◆ **To do**: Across the records that follow, determine how many lines contain "cell" and give only the resulting number.

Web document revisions
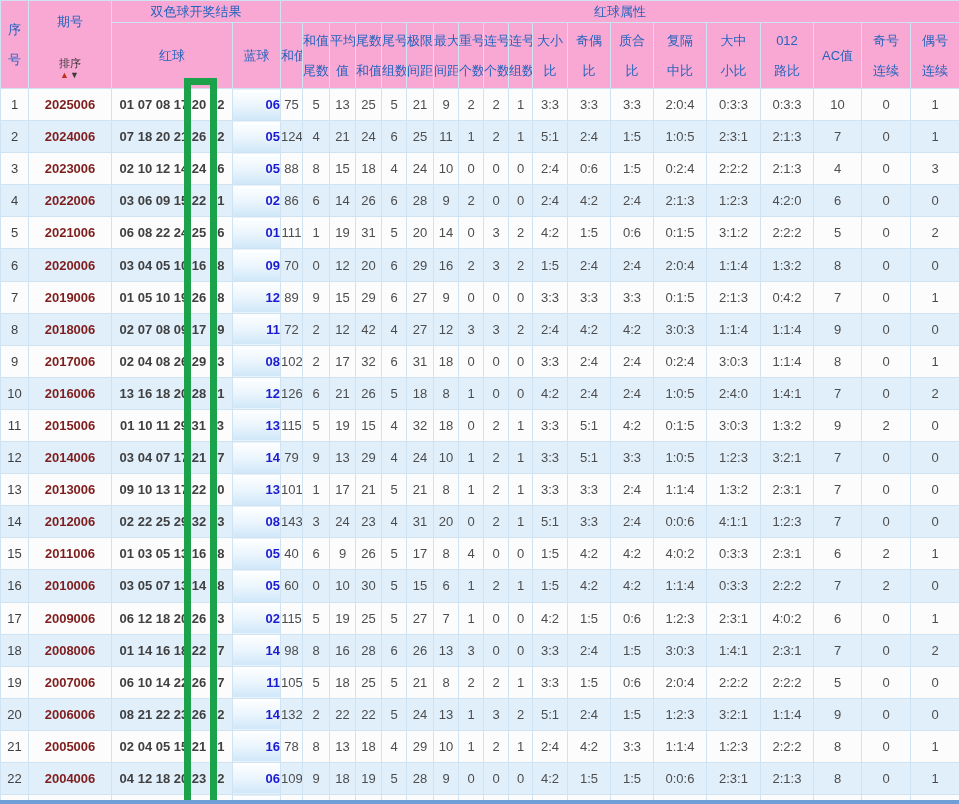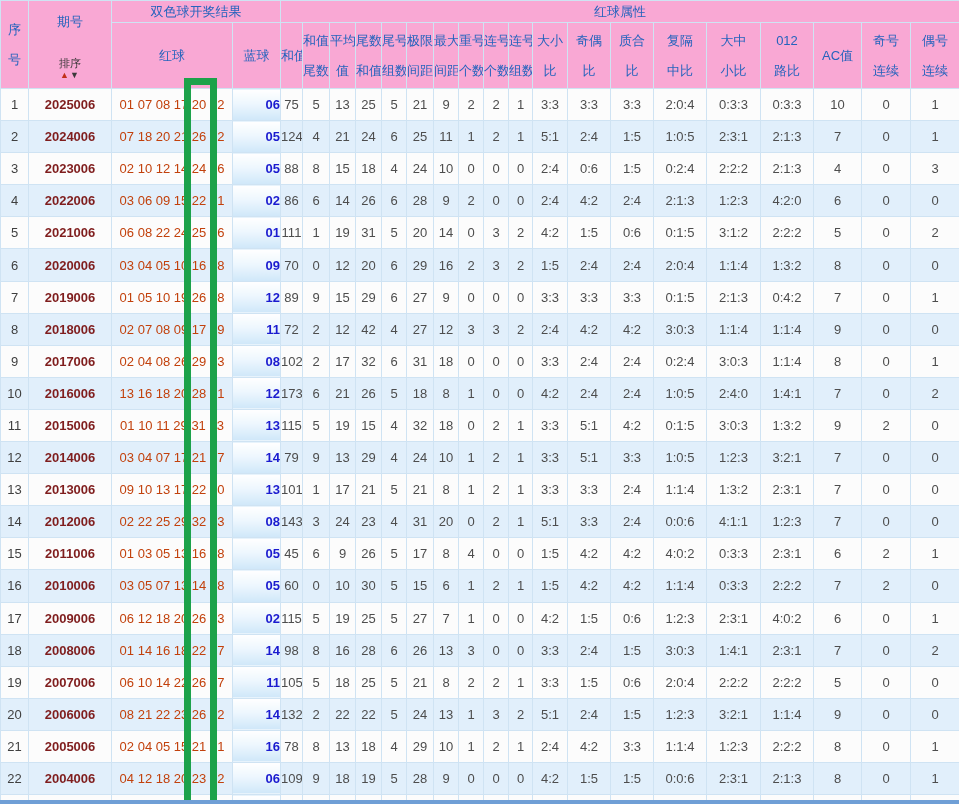--- a/index.html
+++ b/index.html
@@ -21,7 +21,7 @@
   tbody td{font-size:13px;color:#4d4d4d;height:31.1px;}
   tbody tr.odd{background:#fcfcfc;}
   tbody tr.even{background:#e1effb;}
-  td.red-cell{color:#c2410c;}
+  td.red-cell{color:#404040;font-weight:bold;}
   td.blue-cell{color:#1b1bcf;font-weight:bold;
     background:linear-gradient(180deg,#ffffff 0%,#eef7fe 45%,#cfe7f9 100%);text-align:right;}
   td.period-cell{color:#7f1d1d;font-weight:bold;}

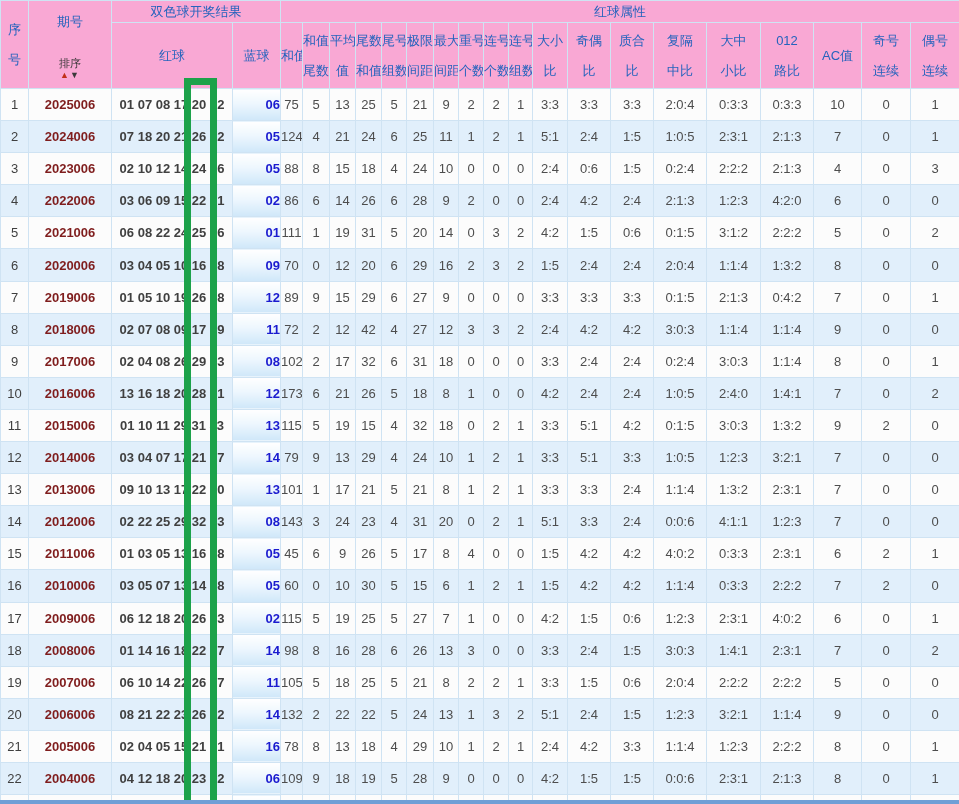--- a/index.html
+++ b/index.html
@@ -382,7 +382,7 @@
     <td class="period-cell">2016006</td>
     <td class="red-cell">13 16 18 20 28 31</td>
     <td class="blue-cell">12</td>
-    <td>173</td>
+    <td>126</td>
     <td>6</td>
     <td>21</td>
     <td>26</td>

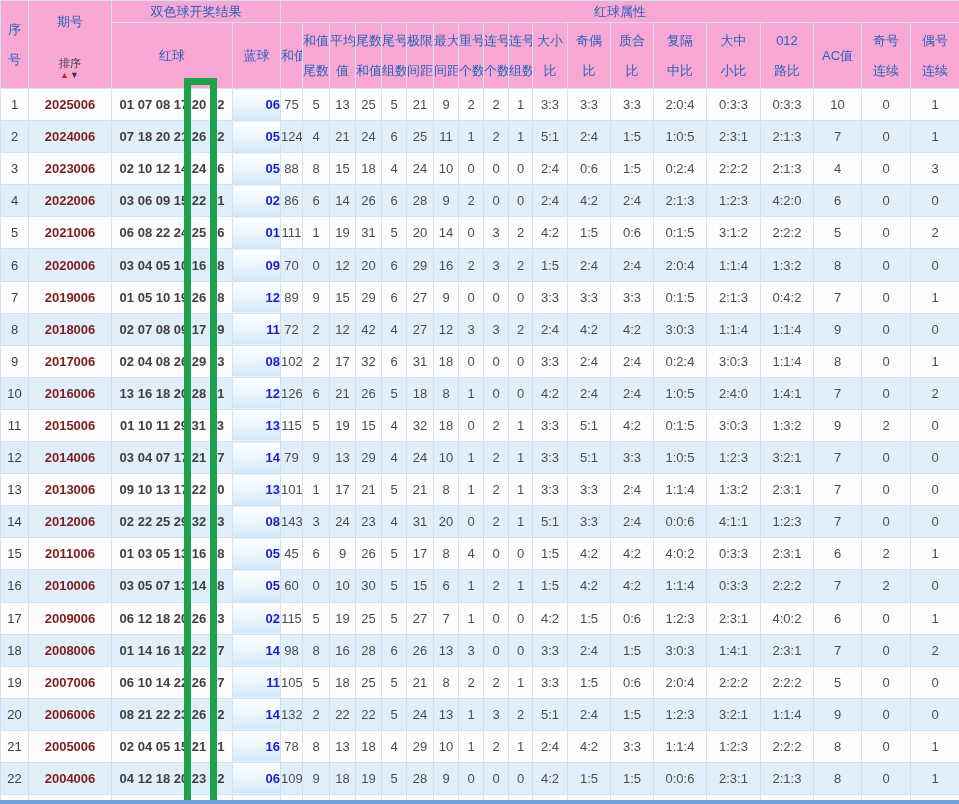--- a/index.html
+++ b/index.html
@@ -507,7 +507,7 @@
     <td class="period-cell">2011006</td>
     <td class="red-cell">01 03 05 13 16 18</td>
     <td class="blue-cell">05</td>
-    <td>45</td>
+    <td>40</td>
     <td>6</td>
     <td>9</td>
     <td>26</td>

◆ **Exercise solution**: 10